只是父亲那边尚未松口。

    裴铮还没法将他的既定老婆从后院调到自己那屋旁边,只能自己跑到后院去找她。

    可他一到后院,就撞上她正揣着小包裹准备离职。

    她甚至在看见他时生生倒退了一步。

    “为什么?”

    这打击令他如遭雷劈。

    也令他有些清醒。

    他不再前进,而是站在避嫌的距离。

    “对不起,是我一时激动,没有考虑到你的感受。”

    假如是那另一个更成熟稳重的自己,一定能更好地把握住与她的重逢吧。

    哪里会像自己这样惹她讨厌?

    所以他抓头闷闷一会儿,旋即认真。

    “再给我一次机会吧,祁红。”

    “如果可以,你愿意听我解释吗?”

    “……”

    她的神色是有些复杂的。

    他想起在另一个自己的记忆中,许是自幼颠簸的缘故,她一向都能敏锐地分辨恶与善、真情与假意。

    但最终她还是鞠躬。

    “抱歉。

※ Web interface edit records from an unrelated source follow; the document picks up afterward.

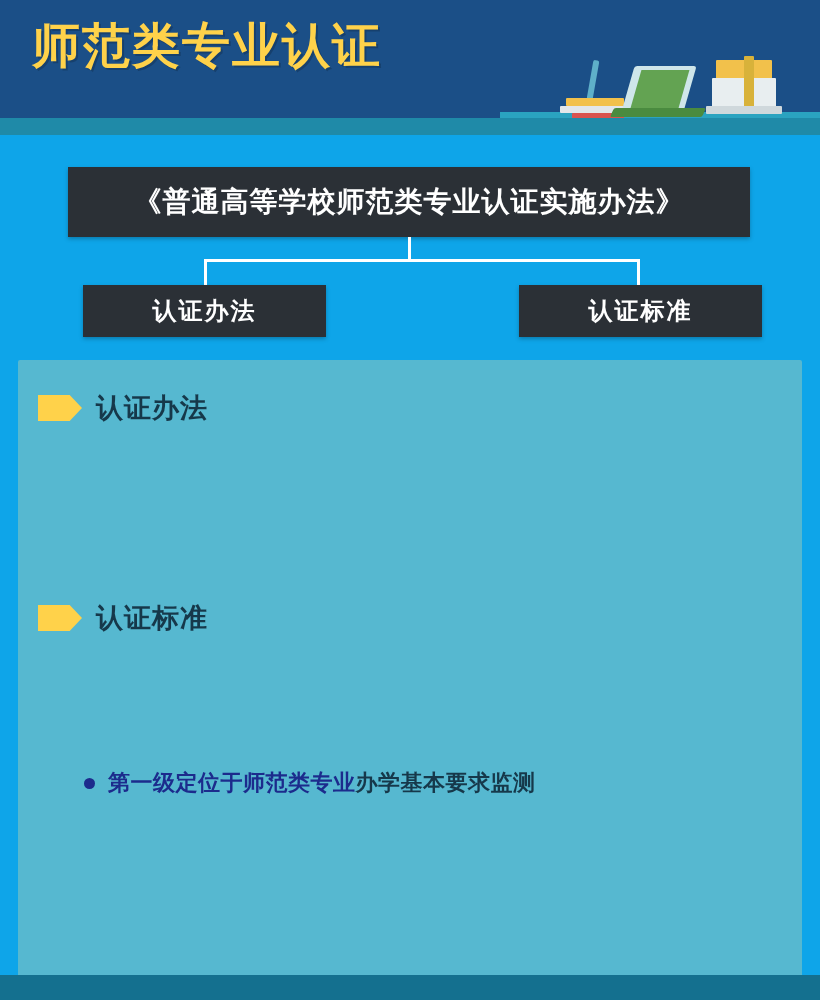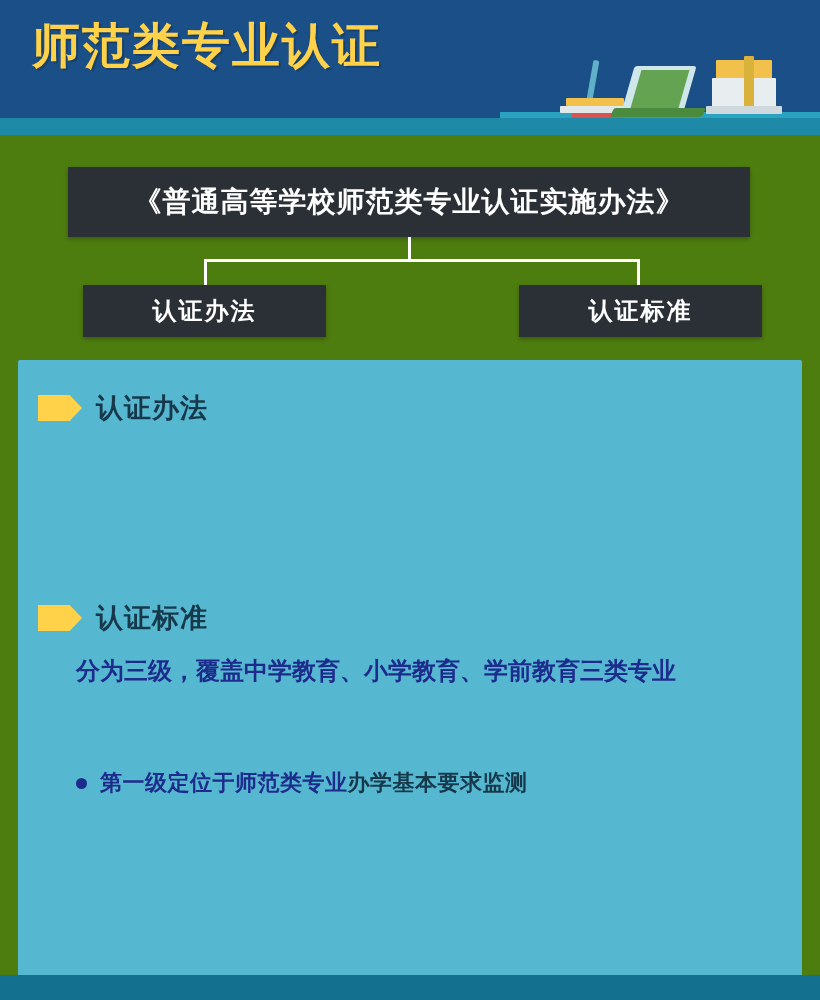--- a/index.html
+++ b/index.html
@@ -102,21 +102,21 @@
     transform: rotate(10deg);
     border-radius: 2px;
   }
 
   
   .board {
     position: absolute;
     left: 0; top: 135px;
     width: 820px;
     height: 865px;
-    background: #4d7c0f;
+    background: #0ea5e9;
   }
 
   .node {
     position: absolute;
     background: #2b3036;
     color: #ffffff;
     font-weight: bold;
     display: flex;
     align-items: center;
     justify-content: center;
@@ -189,21 +189,21 @@
     padding: 0 34px 0 58px;
     font-size: 24px;
     font-weight: bold;
     line-height: 1.75;
     color: #16384a;
   }
   .hl { color: #1c2b8c; }
 
   .bullets {
     position: absolute;
-    left: 0;
+    left: 8px;
     top: 408px;
     width: 784px;
     padding-left: 58px;
     box-sizing: border-box;
   }
   .bullet-row {
     display: flex;
     align-items: center;
     margin-bottom: 18px;
   }
@@ -269,23 +269,20 @@
         <div class="arrow-tag"></div>
         <div class="sec-head-text">认证办法</div>
       </div>
     </div>
 
     <div class="section sec2">
       <div class="sec-head">
         <div class="arrow-tag"></div>
         <div class="sec-head-text">认证标准</div>
       </div>
-      <div class="sec-body">
-        <span class="hl">分为三级，覆盖中学教育、小学教育、学前教育三类专业</span><span></span>
-      </div>
     </div>
 
     <div class="bullets">
       <div class="bullet-row">
         <div class="dot"></div>
         <div class="bullet-text">
           <span class="hl">第一级定位于师范类专业</span><span>办学基本要求监测</span>
         </div>
       </div>
     </div>

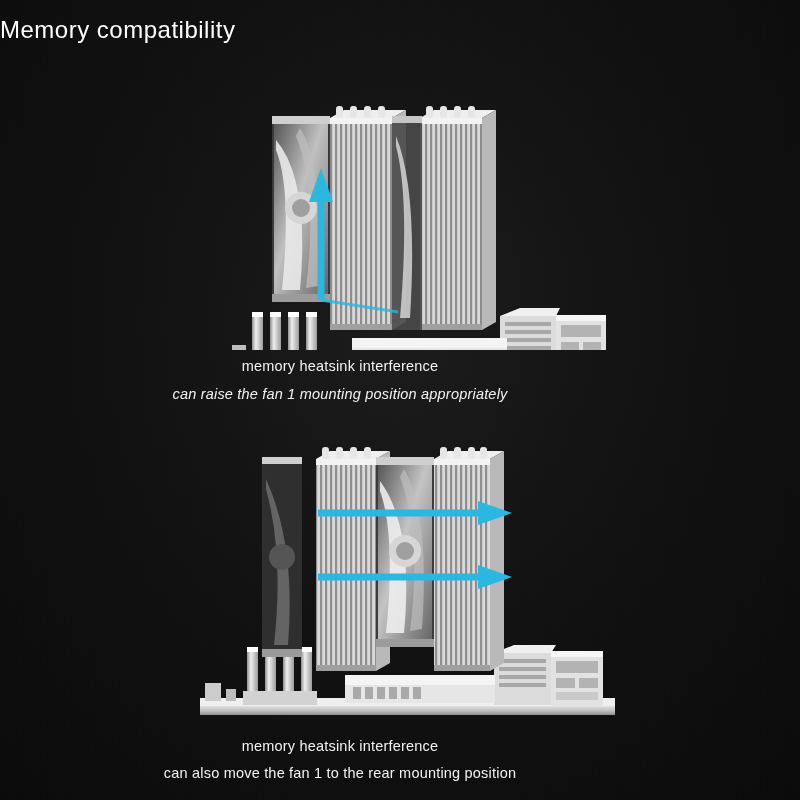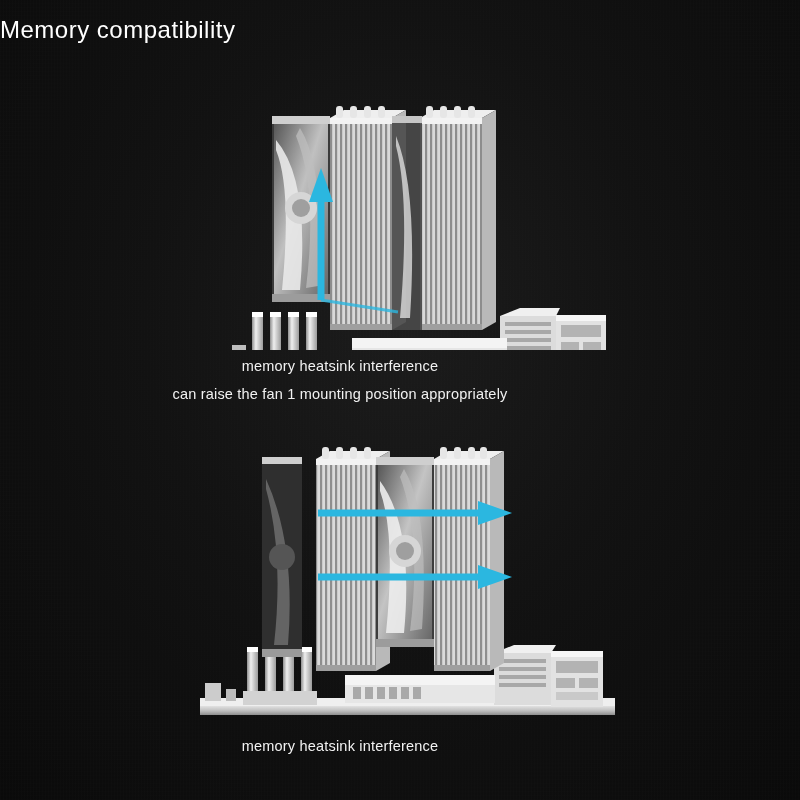--- a/index.html
+++ b/index.html
@@ -44,21 +44,21 @@
   .caption {
     position: absolute;
     left: 0;
     width: 680px;
     text-align: center;
     font-size: 14.5px;
     color: #f2f2f2;
     letter-spacing: .2px;
   }
   .cap1a { top: 358px; }
-  .cap1b { top: 386px; }
+  .cap1b { top: 386px; font-style: italic; }
   .cap2a { top: 738px; }
   .cap2b { top: 765px; }
 
   .figure {
     position: absolute;
     left: 0;
     width: 800px;
   }
   .fig1 { top: 50px; height: 300px; }
   .fig2 { top: 435px; height: 290px; }
@@ -331,13 +331,14 @@
         <polygon points="512,78 478,90 478,66" fill="#2bb7e0"></polygon>
       </g>
       <g>
         <path d="M318 142 L480 142" stroke="#2bb7e0" stroke-width="7" fill="none"></path>
         <polygon points="512,142 478,154 478,130" fill="#2bb7e0"></polygon>
       </g>
     </svg>
   </div>
 
   <div class="caption cap2a">memory heatsink interference</div>
+  <div class="caption cap2b">can also move the fan 1 to the rear mounting position</div>
 </div>
 
 </body></html>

”

    留住她的是大哥裴钟,毕竟裴钟对她而言是莫大的恩人。

    然裴铮蹲在窗下听了半晌,却只听见自家大哥反反复复说着“我弟弟就是有些冲动”“他很真诚的”。

    而她默不作声。

    裴铮很难受。

    现在,他即使知道她就在自家后院,他也只能偷偷扒着墙边看她,抓耳挠腮地思考如何是好。

    一日,他又要往后院去,却听见讥诮的声音飘了过来。

    “若没有除夕那出惹人发笑的戏,就凭你那身板和丑得雌雄莫辨的脸,谁还看得出你是个女的?”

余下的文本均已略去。